───── Data to examine

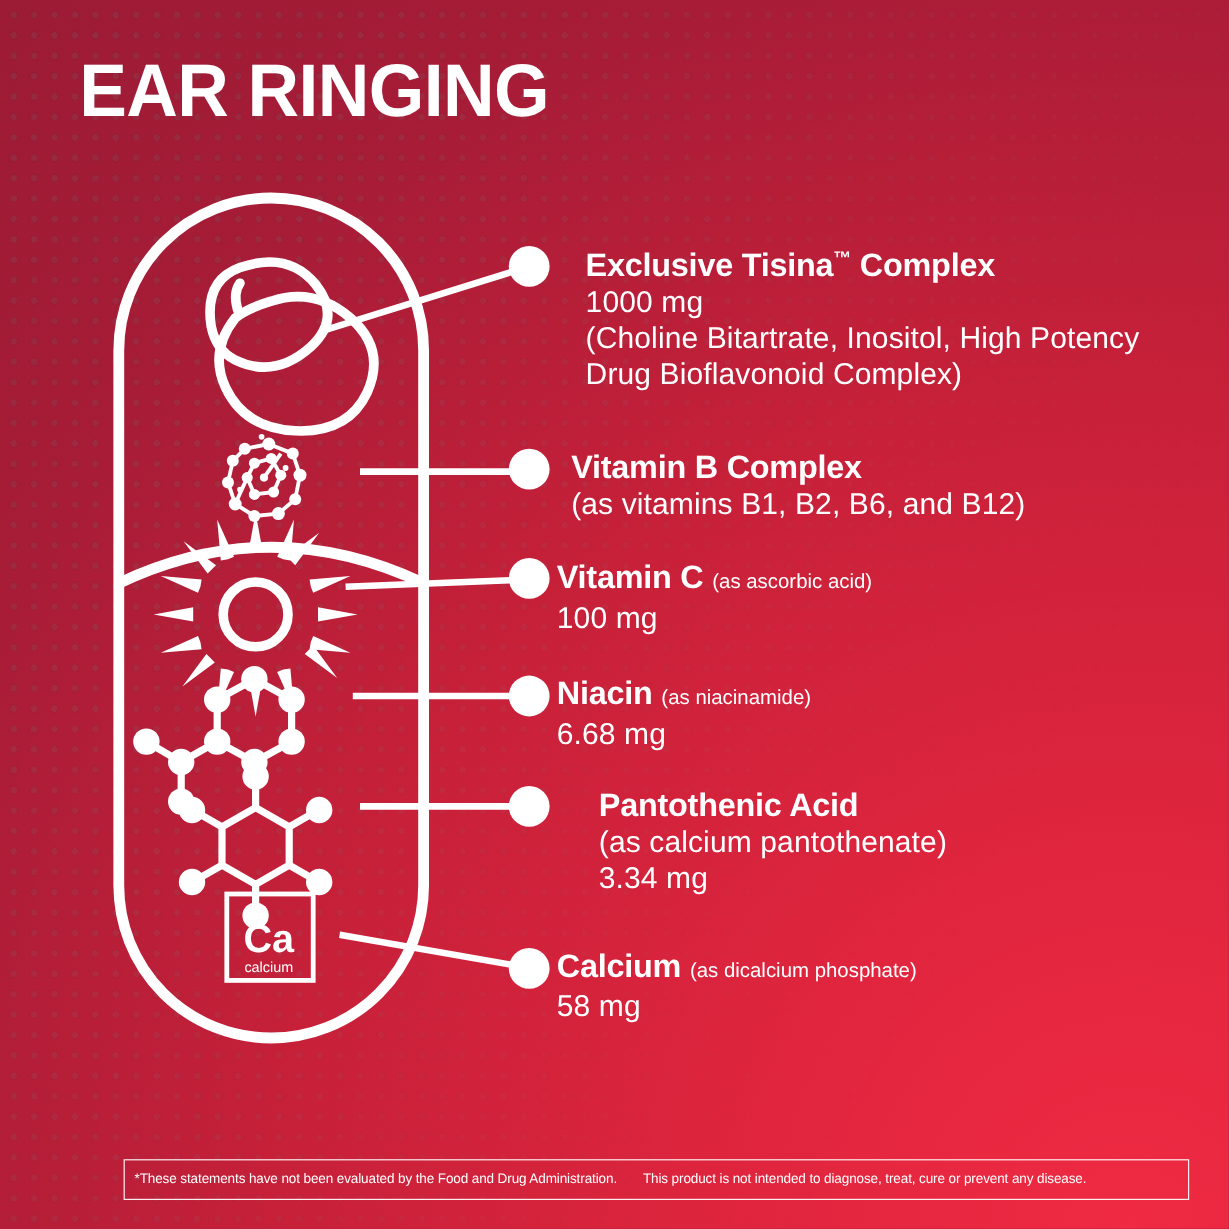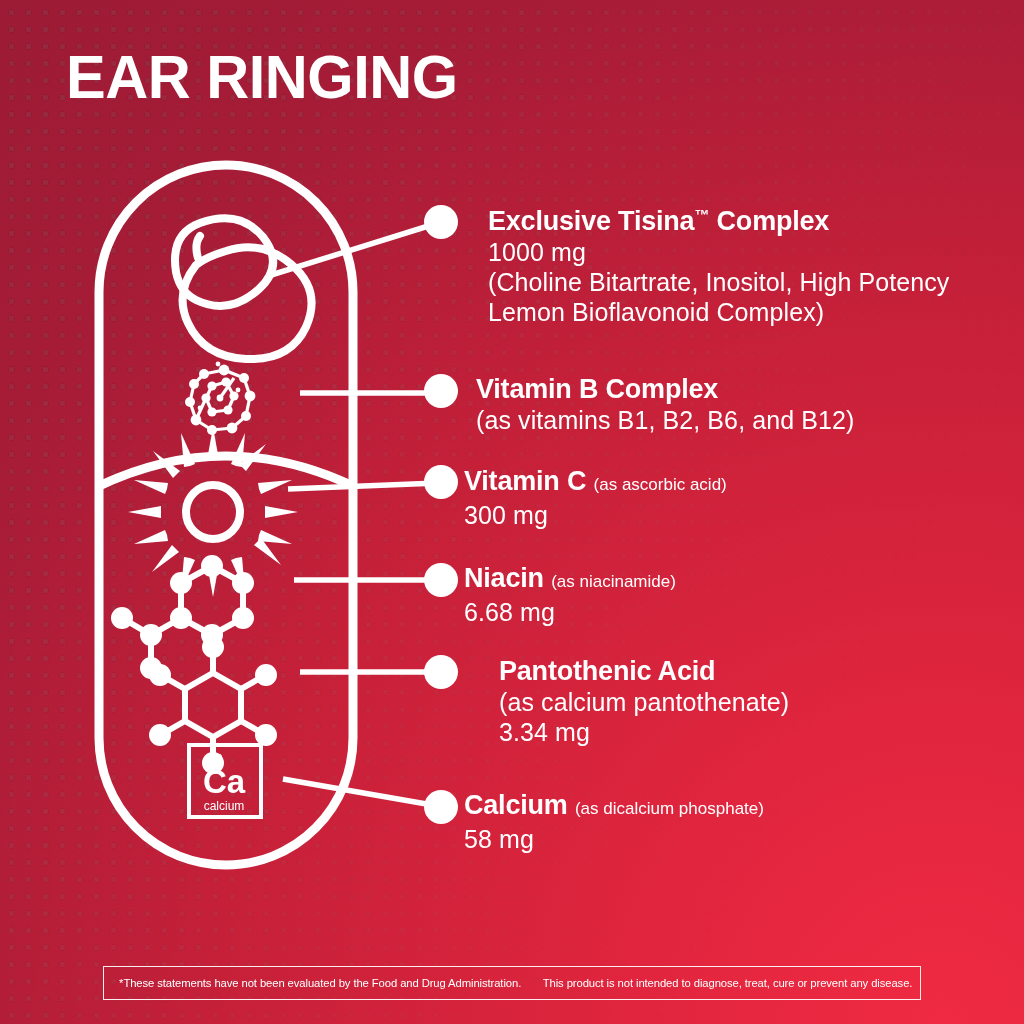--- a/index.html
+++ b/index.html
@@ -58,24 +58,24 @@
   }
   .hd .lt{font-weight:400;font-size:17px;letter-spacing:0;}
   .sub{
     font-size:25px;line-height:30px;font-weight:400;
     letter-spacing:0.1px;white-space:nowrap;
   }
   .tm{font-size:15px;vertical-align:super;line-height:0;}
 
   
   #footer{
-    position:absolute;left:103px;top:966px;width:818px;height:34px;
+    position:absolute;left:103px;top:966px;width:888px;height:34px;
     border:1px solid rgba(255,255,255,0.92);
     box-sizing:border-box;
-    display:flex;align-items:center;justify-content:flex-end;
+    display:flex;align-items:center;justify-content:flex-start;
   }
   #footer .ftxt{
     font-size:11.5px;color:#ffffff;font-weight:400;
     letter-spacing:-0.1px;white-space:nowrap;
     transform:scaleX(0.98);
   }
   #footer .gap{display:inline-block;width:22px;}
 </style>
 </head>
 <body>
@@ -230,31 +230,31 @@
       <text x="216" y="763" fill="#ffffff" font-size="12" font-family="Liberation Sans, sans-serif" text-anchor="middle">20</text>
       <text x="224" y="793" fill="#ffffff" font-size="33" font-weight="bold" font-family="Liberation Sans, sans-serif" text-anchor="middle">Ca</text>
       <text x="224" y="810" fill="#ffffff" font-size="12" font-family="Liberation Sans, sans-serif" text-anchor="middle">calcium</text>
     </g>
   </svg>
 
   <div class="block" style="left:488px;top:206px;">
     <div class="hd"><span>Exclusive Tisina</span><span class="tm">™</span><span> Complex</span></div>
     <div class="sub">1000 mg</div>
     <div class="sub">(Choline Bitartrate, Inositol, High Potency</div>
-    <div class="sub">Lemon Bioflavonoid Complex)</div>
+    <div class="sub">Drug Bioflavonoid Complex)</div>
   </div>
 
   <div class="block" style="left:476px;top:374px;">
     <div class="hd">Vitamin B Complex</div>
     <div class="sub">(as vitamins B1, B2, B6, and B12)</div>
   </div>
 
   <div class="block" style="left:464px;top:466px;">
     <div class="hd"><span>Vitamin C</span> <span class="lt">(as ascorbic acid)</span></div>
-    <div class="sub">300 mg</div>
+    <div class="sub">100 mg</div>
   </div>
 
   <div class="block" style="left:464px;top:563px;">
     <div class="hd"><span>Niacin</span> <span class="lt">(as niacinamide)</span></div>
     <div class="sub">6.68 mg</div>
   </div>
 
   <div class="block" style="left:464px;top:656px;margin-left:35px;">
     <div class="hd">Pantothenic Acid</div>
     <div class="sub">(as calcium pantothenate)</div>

──────────

Work instructions: Write the records out again in full, exactly, and skip every picture.

The answer:
--- a/index.html
+++ b/index.html
@@ -58,24 +58,24 @@
   }
   .hd .lt{font-weight:400;font-size:17px;letter-spacing:0;}
   .sub{
     font-size:25px;line-height:30px;font-weight:400;
     letter-spacing:0.1px;white-space:nowrap;
   }
   .tm{font-size:15px;vertical-align:super;line-height:0;}
 
   
   #footer{
-    position:absolute;left:103px;top:966px;width:818px;height:34px;
+    position:absolute;left:103px;top:966px;width:888px;height:34px;
     border:1px solid rgba(255,255,255,0.92);
     box-sizing:border-box;
-    display:flex;align-items:center;justify-content:flex-end;
+    display:flex;align-items:center;justify-content:flex-start;
   }
   #footer .ftxt{
     font-size:11.5px;color:#ffffff;font-weight:400;
     letter-spacing:-0.1px;white-space:nowrap;
     transform:scaleX(0.98);
   }
   #footer .gap{display:inline-block;width:22px;}
 </style>
 </head>
 <body>
@@ -230,31 +230,31 @@
       <text x="216" y="763" fill="#ffffff" font-size="12" font-family="Liberation Sans, sans-serif" text-anchor="middle">20</text>
       <text x="224" y="793" fill="#ffffff" font-size="33" font-weight="bold" font-family="Liberation Sans, sans-serif" text-anchor="middle">Ca</text>
       <text x="224" y="810" fill="#ffffff" font-size="12" font-family="Liberation Sans, sans-serif" text-anchor="middle">calcium</text>
     </g>
   </svg>
 
   <div class="block" style="left:488px;top:206px;">
     <div class="hd"><span>Exclusive Tisina</span><span class="tm">™</span><span> Complex</span></div>
     <div class="sub">1000 mg</div>
     <div class="sub">(Choline Bitartrate, Inositol, High Potency</div>
-    <div class="sub">Lemon Bioflavonoid Complex)</div>
+    <div class="sub">Drug Bioflavonoid Complex)</div>
   </div>
 
   <div class="block" style="left:476px;top:374px;">
     <div class="hd">Vitamin B Complex</div>
     <div class="sub">(as vitamins B1, B2, B6, and B12)</div>
   </div>
 
   <div class="block" style="left:464px;top:466px;">
     <div class="hd"><span>Vitamin C</span> <span class="lt">(as ascorbic acid)</span></div>
-    <div class="sub">300 mg</div>
+    <div class="sub">100 mg</div>
   </div>
 
   <div class="block" style="left:464px;top:563px;">
     <div class="hd"><span>Niacin</span> <span class="lt">(as niacinamide)</span></div>
     <div class="sub">6.68 mg</div>
   </div>
 
   <div class="block" style="left:464px;top:656px;margin-left:35px;">
     <div class="hd">Pantothenic Acid</div>
     <div class="sub">(as calcium pantothenate)</div>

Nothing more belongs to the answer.